Dáil debates

Thursday, 1 May 2014

Housing Provision: Motion (Resumed) [Private Members]

 

2:00 pm

Photo of Joe HigginsJoe Higgins (Dublin West, Socialist Party) | Oireachtas source

What the Minister of State, Deputy O'Dowd, has just said demonstrates how utterly inadequate, to say the least, is the Government's approach to what is by any standards a crisis of unprecedented proportions as far as the number of individuals and families on the housing lists is concerned. The Minister of State should listen to and examine what he said. His first canard was the creation of employment, as he put it, when his Government has been destroying employment for tens of thousands in the public sector. Small businesses and others are adding some extra employment. We welcome the fact that a significant sector of workers has got jobs so that they have not had to join the hundreds of thousands of their peers in Australia and America and everywhere else. On their wages, however, they cannot afford the rents being charged in Dublin and other urban areas, much less go into a bank and get a loan for a home or save for a deposit. What planet are the Ministers of State living on that they come in here and provide as some kind of solution to the housing crisis the creation of precarious jobs, when a large number of people who are desperately waiting on the housing list, being made homeless, being turfed out by rack-renting landlords are in the type of precarious employment they talk about? They provide this as a solution.

The second point made by the Minister of State, Deputy O'Dowd, concerns the repair of boarded-up local authority houses. I welcome that. They should be turned around very quickly and made fit for human habitation. There is no question about that but the scale of what is available there compared with 90,000 units that are desperately needed is Lilliputian. It is totally inadequate. Only a few weeks ago I recited to the Minister of State, Deputy O’Sullivan, what happened in the 1970s with regard to the provision of social housing by local authorities. Notwithstanding the current crisis, society then was at a much lower level of technique and know-how. Against the minuscule few hundred houses this Government plans to put together now and over the next few years, in 1971, some 4,789 homes were built; in 1972 that went up to 5,900; in 1973 it was 6, 072; in 1974, it was 6,746; and in 1975, it was 8,794, and so on of that order. The faces of the Ministers of State should be reddening in embarrassment when they hear these figures recited. The Labour Party, which was in government for part of that time, and I recall it very well, made a huge virtue of its house building programme and used it to excuse many other betrayals of Labour policy in that 1973-77 coalition Government. That brings into sharp relief the utter failure of this Government, which is completely out of touch with the situation.

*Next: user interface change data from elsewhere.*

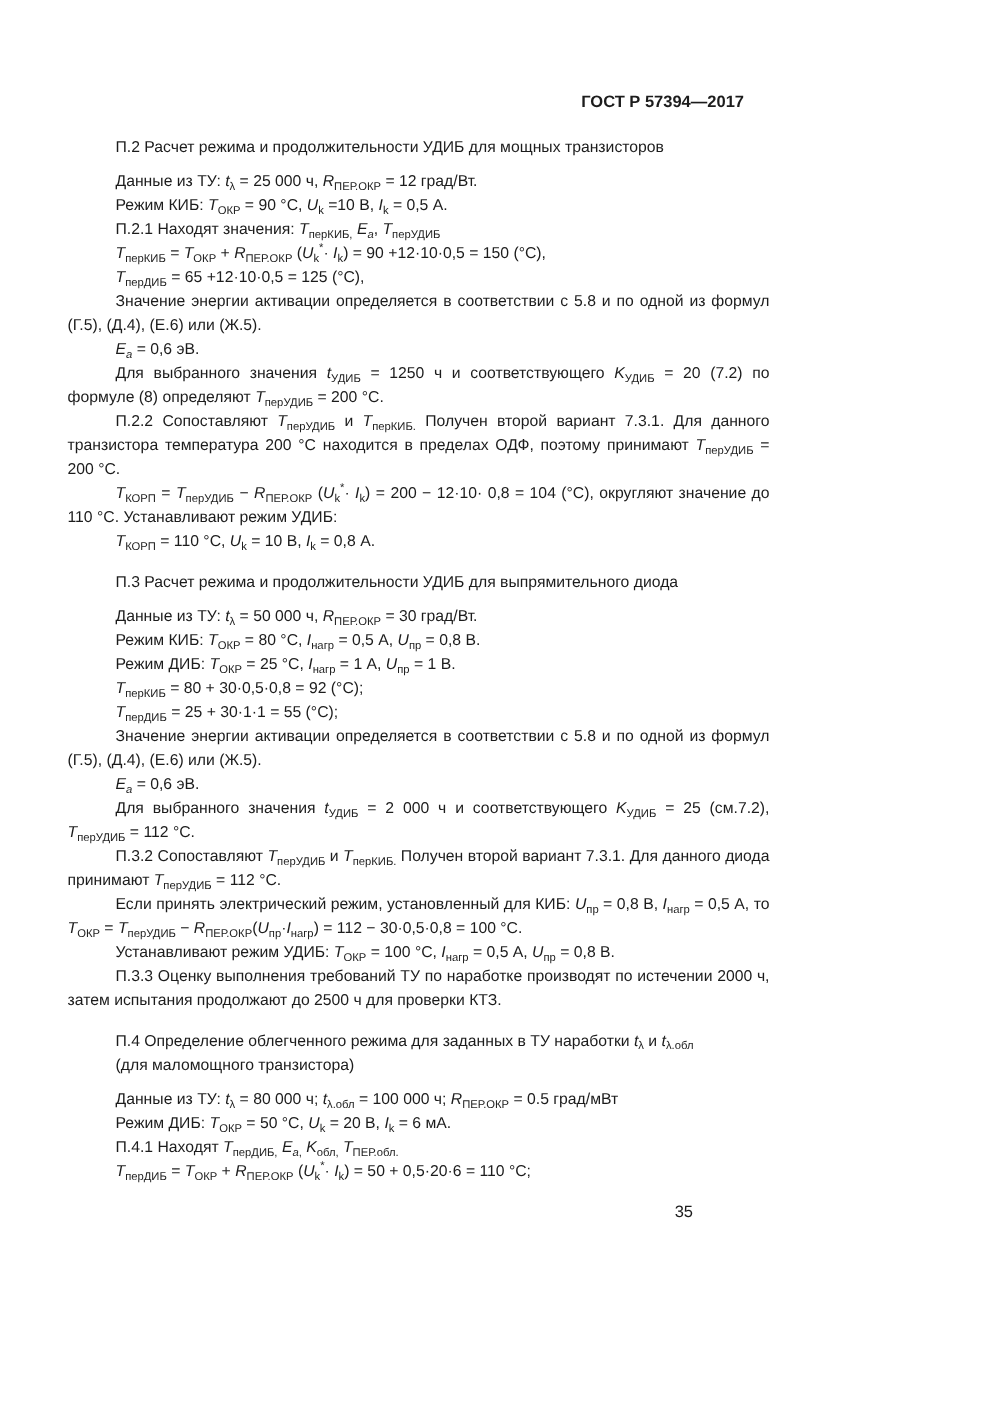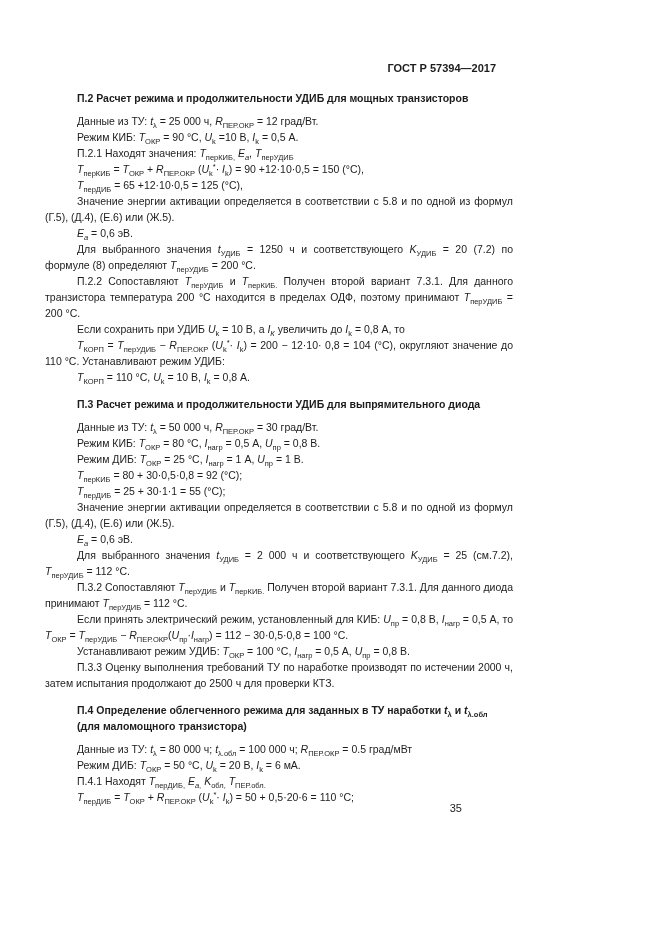--- a/index.html
+++ b/index.html
@@ -30,7 +30,7 @@
   }
   .section { margin: 0; }
   .heading {
-    font-weight: bold;
+    font-weight: normal;
     padding-left: 32px;
     margin: 11px 0 7px 0;
   }

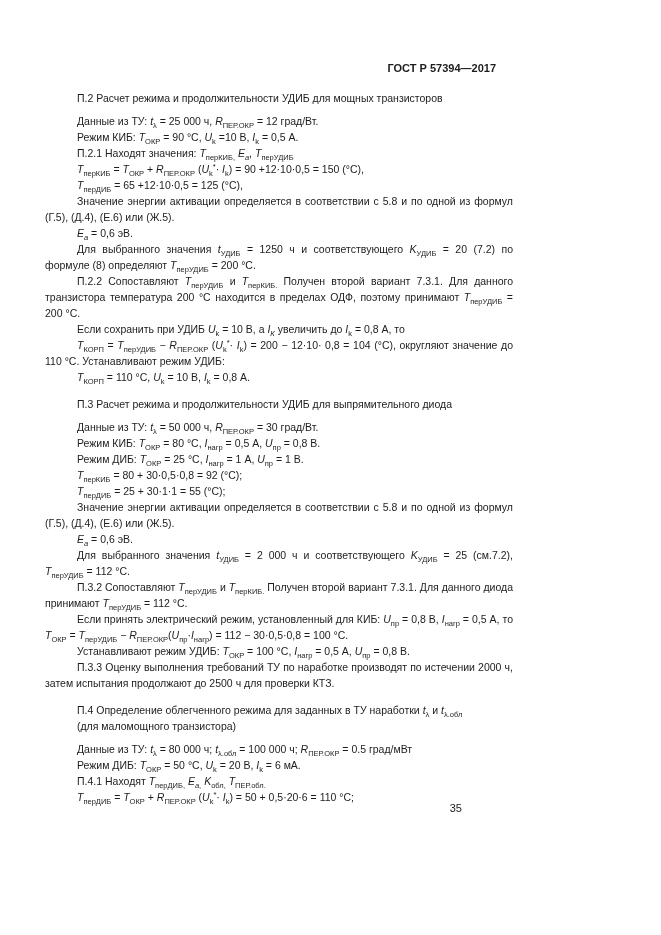--- a/index.html
+++ b/index.html
@@ -71,7 +71,6 @@
         <p class="para"><span class="it">E</span><span class="it sub">a</span> = 0,6 эВ.</p>
         <p class="para">Для выбранного значения <span class="it">t</span><span class="sub">УДИБ</span> = 1250 ч и соответствующего <span class="it">K</span><span class="sub">УДИБ</span> = 20 (7.2) по формуле (8) определяют <span class="it">T</span><span class="sub">перУДИБ</span> = 200 °С.</p>
         <p class="para">П.2.2 Сопоставляют <span class="it">T</span><span class="sub">перУДИБ</span> и <span class="it">T</span><span class="sub">перКИБ.</span> Получен второй вариант 7.3.1. Для данного транзистора температура 200 °С находится в пределах ОДФ, поэтому принимают <span class="it">T</span><span class="sub">перУДИБ</span> = 200 °С.</p>
-        <p class="para">Если сохранить при УДИБ <span class="it">U</span><span class="sub">k</span> = 10 В, а <span class="it">I</span><span class="it sub">К</span> увеличить до <span class="it">I</span><span class="sub">k</span> = 0,8 А, то</p>
         <p class="para"><span class="it">T</span><span class="sub">КОРП</span> = <span class="it">T</span><span class="sub">перУДИБ</span> − <span class="it">R</span><span class="sub">ПЕР.ОКР</span> (<span class="it">U</span><span class="sub">k</span><span class="sup">*</span>· <span class="it">I</span><span class="sub">k</span>) = 200 − 12·10· 0,8 = 104 (°С), округляют значение до 110 °С. Устанавливают режим УДИБ:</p>
         <p class="para"><span class="it">T</span><span class="sub">КОРП</span> = 110 °С, <span class="it">U</span><span class="sub">k</span> = 10 В, <span class="it">I</span><span class="sub">k</span> = 0,8 А.</p>
       </div>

Some of us who have been around and campaigning for many decades in the interests of ordinary working class people, unemployed people, low income workers, etc., know the suffering is unprecedented. We know the type of stress and pressure on families in, for example, Dublin West, as around the country, who are being faced with rent increases of between €200 and €400 a month. Families are broken up and some members are put into hotels and shifted from one hotel to another. There was a shameful situation around St. Patrick’s Day, when human beings whom we were assisting were being shifted out of hotels because those hotels were able to put up the prices for St. Patrick’s weekend.